I will be working on my first supervised Machine Learning problem: where I be will provided a
1. training dataset (train) and a prediction dataset (test)
2. several files for you to join and build the train and the test datasets.
In DSS after I finish training model on train set how can I use it to predict on test set for the above two scenarios?
Welcome to the Dataiku Community.
Built into the visual model building is the opportunity to automatically have train/test split either by percentage or N fold cross-validation. Once a model is deployed to the flow you can then use the evaluate and predict visual recipes. To evaluate your model against a validation data set you would add an evaluation recipe. And then deploy visual recipe to make predictions against new data.
I'd like to invite you to take a look at some of the Dataiku Academy learning modules on visual machine learning. In particular, to answer your questions, I'd look at Machine Learning Basics and Scoring Basics. I found both of these useful.
I hope that this is of help too you.
Hello, thank you so much for your reply. I have actually done those courses that you mentioned, but what I was unclear on was how to score unseen data with the train set scores.
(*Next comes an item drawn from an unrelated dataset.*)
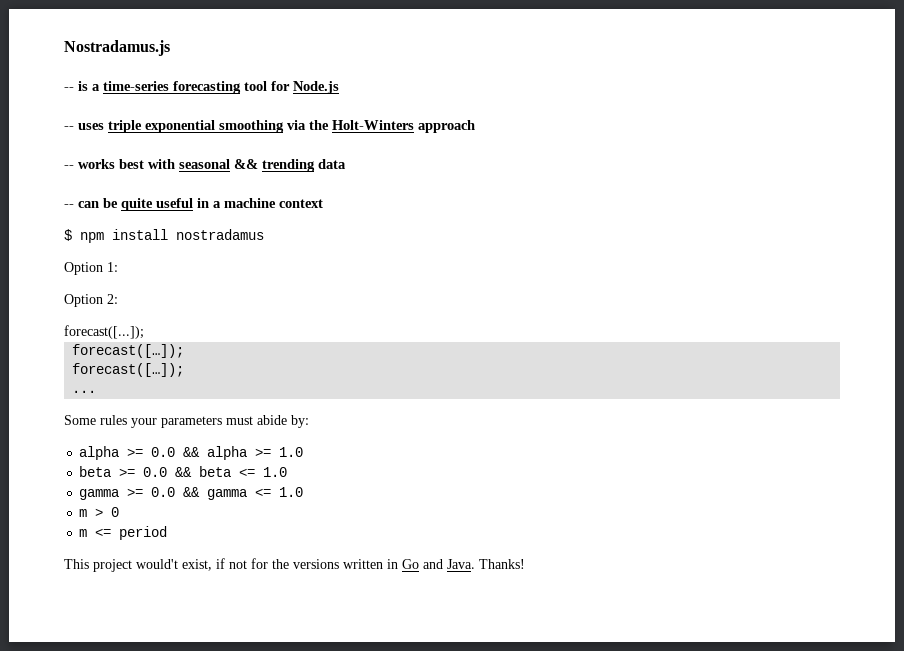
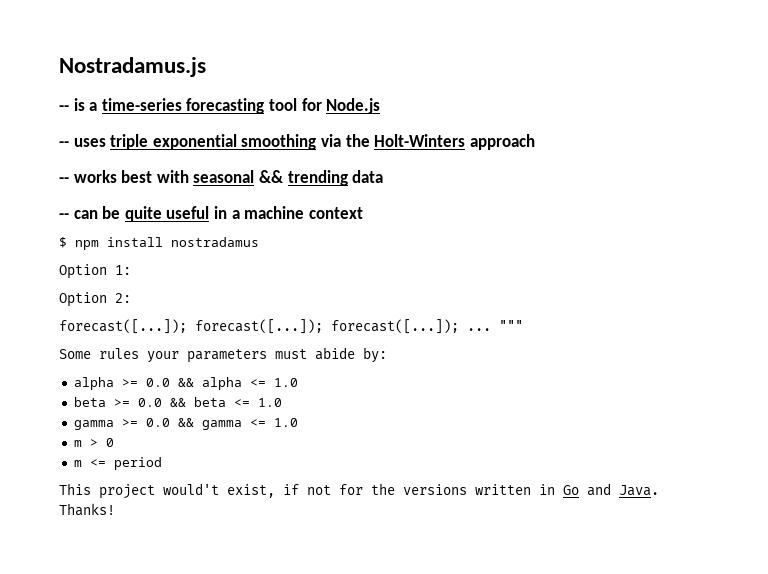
[72,344,185,358] [72,363,185,377] // forecast([…]); // forecast([…]); // -> [195,319,459,334] forecast([...]); forecast([...]);
(97, 391) none -> [499,320,523,331] """
[255,448,272,457] >= -> [249,379,266,387] <=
I'm not exactly clear what you mean by "score unseen data with the train set scores".
From my point of view for classification and regression problems training data is seen, in fact it contains a ground truth target variable.
Or are you thinking about the process of updating your model over time? As you get new data wanting to make your model better by retraining?
If you are talking about the ongoing process of learning from data as it comes in for future predictions, I believe that that is handled by Scenarios (a feature not available in the free version.)
That is what I have for now unless you can explain just a little bit more about what you are trying to do. Others please feel free to jump in here and help.